Complications and recommendations

The fabrication of a set of complete dentures is a challenge for any denturist, including those who are experienced. There are many axioms in the production of dentures that must be understood, of which ignorance of one axiom can lead to failure of the denture case. In the vast majority of cases, complete dentures should be comfortable soon after insertion, although almost always at least two adjustment visits will be necessary to remove sore spots. One of the most critical aspects of dentures is that the impression of the denture must be perfectly made and used with perfect technique to make a model of the patient's edentulous (toothless) gums. The denturist must use a process called border molding to ensure that the denture flanges are properly extended. An endless array of never-ending problems with denture may occur if the final impression of the denture is not made properly. It takes considerable patience and experience for a denturist to know how to make a denture, and for this reason it may be in the patient's best interest to seek a specialist, either a Denturist or a Prosthodontist, to make the denture. A general dentist may do a good job, but only if he or she is meticulous and usually he or she must be experienced.

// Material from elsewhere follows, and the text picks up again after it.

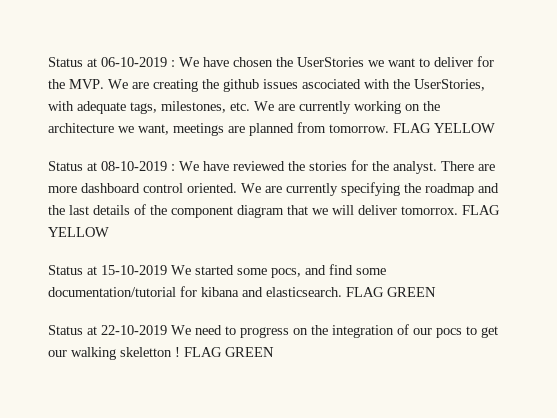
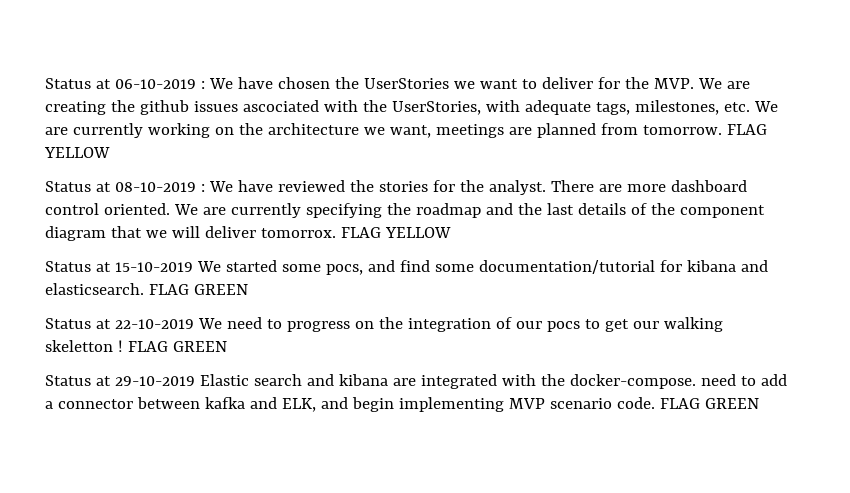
+ Status at 29-10-2019 Elastic search and kibana are integrated with the docker-compose. need to add a connector between kafka and ELK, and begin implementing MVP scenario code. FLAG GREEN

The maxillary denture (the top denture) is usually relatively straightforward to manufacture so that it is stable without slippage. The lower full denture tends to be the most difficult because there is no "suction" holding it in place. For this reason, dentists in the late 1990s have come to a general conclusion that a lower full denture should or must be supported by 2-4 implants placed in the lower jaw for support. A lower denture supported by 2-4 implants is a far superior product than a lower denture without implants, held in place with weak lower mouth muscles. It is routine to be able to bite into an apple or corn-on-the-cob with a lower denture anchored by implants. Without implants, it is quite difficult or even impossible to do so.

Some patients who believe they have "bad teeth" may think it is in their best interests to have all their teeth extracted and full dentures placed. However, statistics show that the majority of patients who actually receive this treatment wind up regretting they did so. This is because full dentures have only 10% of the chewing power of natural teeth, and it is difficult to get them fitted satisfactorily, particularly in the mandibular arch. Even if a patient retains one tooth, that will contribute to the denture's stability. However, retention of just one or two teeth in the upper jaw does not contribute much to the overall stability of a denture, since a full upper denture tends to be very stable, in contrast to a full lower denture. It is thus advised that patients keep their natural teeth as long as possible, especially their lower teeth.